Subject: File No. S7-09-13
From: Rosemary Meling

October 30, 2013

I strongly object to the SEC getting involved in regulating the phenomenon known as "crowdfunding."  The whole point of crowdfunding is to by-pass the banks and venture capitalists who won't fund a business idea because they only look for so-called "safe" investments that follow conventional wisdom.  Well, sometimes conventional wisdom is wrong.  I speak from experience -it's tough to get a loan to start a pick-your-own garden patch if the conventional method of farming is corn and soybeans. Yet pick-your-own businesses have thrived. 
Certainly it is possible that someone will try to scam funders and I'm always okay with filing suit for fraud when necessary BUT I don't see the point of a whole new set of rules and regulations when fraud is the only problem. Fraud is already illegal. As for regulating the websites, the marketplace will weed out sites that engage in or fail to deal with fraud - word travels - but regulation will only hamper and stifle innovation.  

I have taken part in crowdfunding at www.kickstarter.com and www.indigogo.com with modest donations for projects with which I am sympathetic or which I'd like to see succeed.  I am not stupid and neither are most people; we know it may be a longshot but we are there because we believe in the product or the principle of helping the underdog.

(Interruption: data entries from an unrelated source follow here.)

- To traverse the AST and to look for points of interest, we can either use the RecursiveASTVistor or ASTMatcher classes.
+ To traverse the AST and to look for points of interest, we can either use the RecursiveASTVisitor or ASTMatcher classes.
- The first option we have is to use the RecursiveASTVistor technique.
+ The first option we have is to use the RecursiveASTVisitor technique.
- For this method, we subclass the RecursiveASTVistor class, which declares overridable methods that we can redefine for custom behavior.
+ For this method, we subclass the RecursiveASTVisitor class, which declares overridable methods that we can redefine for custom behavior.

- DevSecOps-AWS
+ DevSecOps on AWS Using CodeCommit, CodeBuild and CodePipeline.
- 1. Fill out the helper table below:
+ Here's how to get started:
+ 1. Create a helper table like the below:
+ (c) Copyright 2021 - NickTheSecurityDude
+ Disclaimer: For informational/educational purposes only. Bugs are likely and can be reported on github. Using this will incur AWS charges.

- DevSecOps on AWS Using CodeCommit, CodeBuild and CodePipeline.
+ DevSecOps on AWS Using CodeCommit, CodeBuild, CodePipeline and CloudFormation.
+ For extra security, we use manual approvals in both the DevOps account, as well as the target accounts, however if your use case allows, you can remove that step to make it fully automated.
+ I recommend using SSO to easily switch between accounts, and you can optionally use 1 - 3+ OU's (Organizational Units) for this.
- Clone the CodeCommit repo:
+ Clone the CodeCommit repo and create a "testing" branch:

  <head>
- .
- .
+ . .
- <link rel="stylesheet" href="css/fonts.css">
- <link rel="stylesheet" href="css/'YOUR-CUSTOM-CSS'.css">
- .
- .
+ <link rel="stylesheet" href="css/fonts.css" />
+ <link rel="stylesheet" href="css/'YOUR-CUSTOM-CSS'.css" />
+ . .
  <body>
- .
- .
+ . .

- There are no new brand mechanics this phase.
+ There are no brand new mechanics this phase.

A couple of projects I funded got off the ground and we will see how they do.  I wish them well.  I got my little bit of product or satisfaction from them, it was as advertised, and that is what I expected.  I have invested in a couple that are still in progress - computer games - and my kids have gotten access to the betas.  I hope the company succeeds because I like what they are trying to do and I believe in encouraging economic and industry diversity.  

I happen to think it is a shame that the entrepreneurs can't offer shares of their company but I realize it is because the SEC has already squeezed the little guy out there so I am content with a copy of a game or a box of jelly beans. 

Leave the little guys alone.  Don't set amounts, don't register portals, don't set time limits, don't require fees, and DON'T tell individuals how much they can invest of their own money.  You'll just break the system - which has sprung up because for the small investor or entrepreneur the other system you DO regulate IS broken.  They can't participate.  This is economics at its most basic level and it has worked for centuries. The minute the SEC starts adding fees, limits, professionals, and paperwork, money is going to be wasted and people are going to be prosecuted as criminals for no genuine wrong-doing.  We have enough of that going on already.    

You cannot keep investors safe.  It isn't the nature of investment to be safe.  It isn't government's job to protect people from their own choices.  Government is not a parent, but it is more interfering than any parent I have ever met and prevents much good, much innovation, and much success by placing obstacles in the way of ordinary people. 

All you have to do is prosecute fraud.  That's it.